**PROMPT**
Go through the listing beneath this task and return every line that carries the string "heading".

**ENTRIES SHOWN**

□ □ □ □ □ □ □

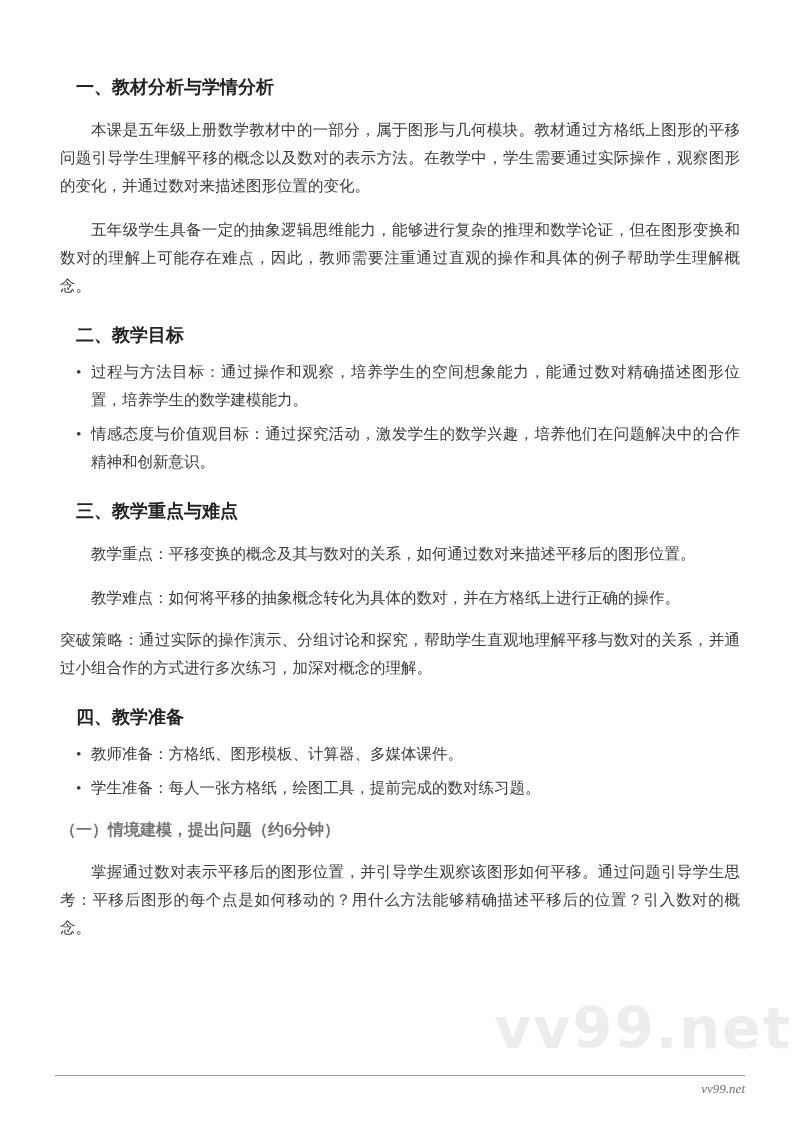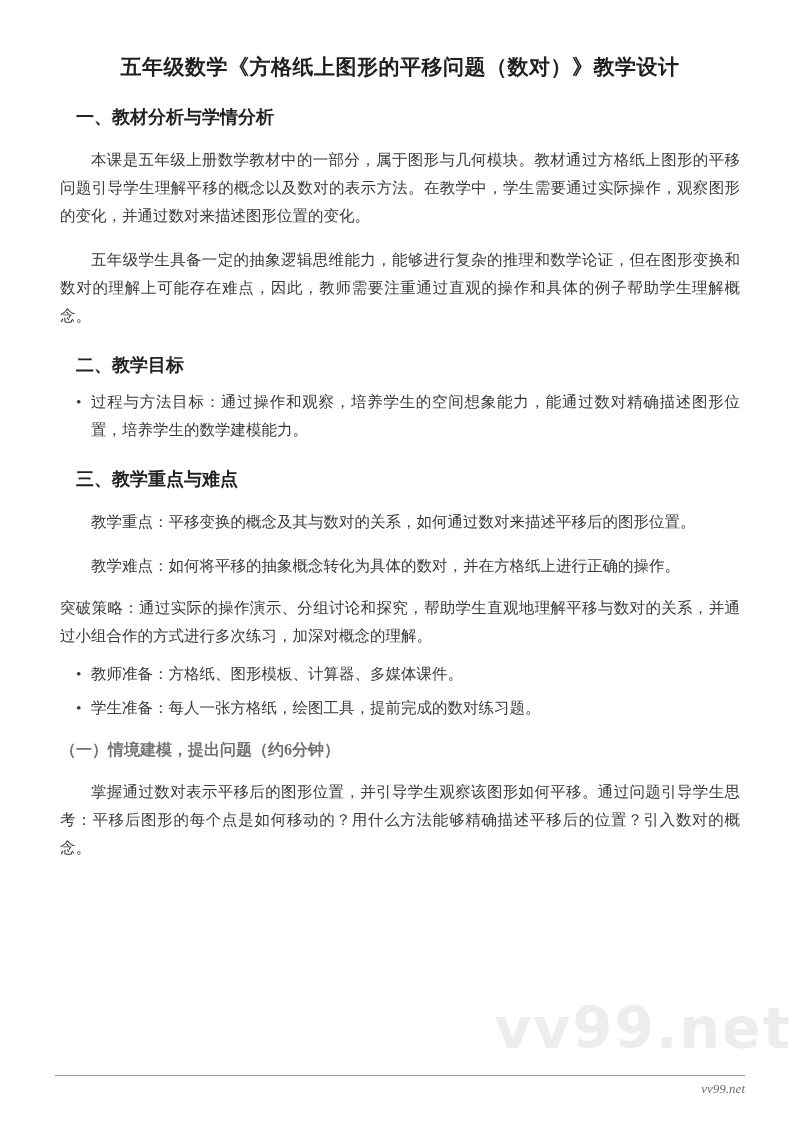--- a/index.html
+++ b/index.html
@@ -101,43 +101,44 @@
 </style>
 </head>
 <body>
 
 <div class="page">
 
   <div class="watermark">vv99.net</div>
 
   <div class="content">
 
-    <h1 class="doc-title">五年级数学《方格纸上图形的平移问题（数对）》教学设计</h1>
 
     <section>
       <h2 class="sec-heading">一、教材分析与学情分析</h2>
       <p class="body-para indent">本课是五年级上册数学教材中的一部分，属于图形与几何模块。教材通过方格纸上图形的平移问题引导学生理解平移的概念以及数对的表示方法。在教学中，学生需要通过实际操作，观察图形的变化，并通过数对来描述图形位置的变化。</p>
       <p class="body-para indent">五年级学生具备一定的抽象逻辑思维能力，能够进行复杂的推理和数学论证，但在图形变换和数对的理解上可能存在难点，因此，教师需要注重通过直观的操作和具体的例子帮助学生理解概念。</p>
     </section>
 
     <section>
       <h2 class="sec-heading">二、教学目标</h2>
       <ul class="bullet-list">
         <li>过程与方法目标：通过操作和观察，培养学生的空间想象能力，能通过数对精确描述图形位置，培养学生的数学建模能力。</li>
+        <li>情感态度与价值观目标：通过探究活动，激发学生的数学兴趣，培养他们在问题解决中的合作精神和创新意识。</li>
       </ul>
     </section>
 
     <section>
       <h2 class="sec-heading">三、教学重点与难点</h2>
       <p class="body-para indent">教学重点：平移变换的概念及其与数对的关系，如何通过数对来描述平移后的图形位置。</p>
       <p class="body-para indent">教学难点：如何将平移的抽象概念转化为具体的数对，并在方格纸上进行正确的操作。</p>
       <p class="body-para">突破策略：通过实际的操作演示、分组讨论和探究，帮助学生直观地理解平移与数对的关系，并通过小组合作的方式进行多次练习，加深对概念的理解。</p>
     </section>
 
     <section>
+      <h2 class="sec-heading">四、教学准备</h2>
       <ul class="bullet-list">
         <li>教师准备：方格纸、图形模板、计算器、多媒体课件。</li>
         <li>学生准备：每人一张方格纸，绘图工具，提前完成的数对练习题。</li>
       </ul>
     </section>
 
     <section>
       <h3 class="sub-heading">（一）情境建模，提出问题（约6分钟）</h3>
       <p class="body-para indent">掌握通过数对表示平移后的图形位置，并引导学生观察该图形如何平移。通过问题引导学生思考：平移后图形的每个点是如何移动的？用什么方法能够精确描述平移后的位置？引入数对的概念。</p>
     </section>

□ □ □ □ □ □ □

**RESPONSE AREA**
       <h2 class="sec-heading">一、教材分析与学情分析</h2>
       <h2 class="sec-heading">二、教学目标</h2>
       <h2 class="sec-heading">三、教学重点与难点</h2>
+      <h2 class="sec-heading">四、教学准备</h2>
       <h3 class="sub-heading">（一）情境建模，提出问题（约6分钟）</h3>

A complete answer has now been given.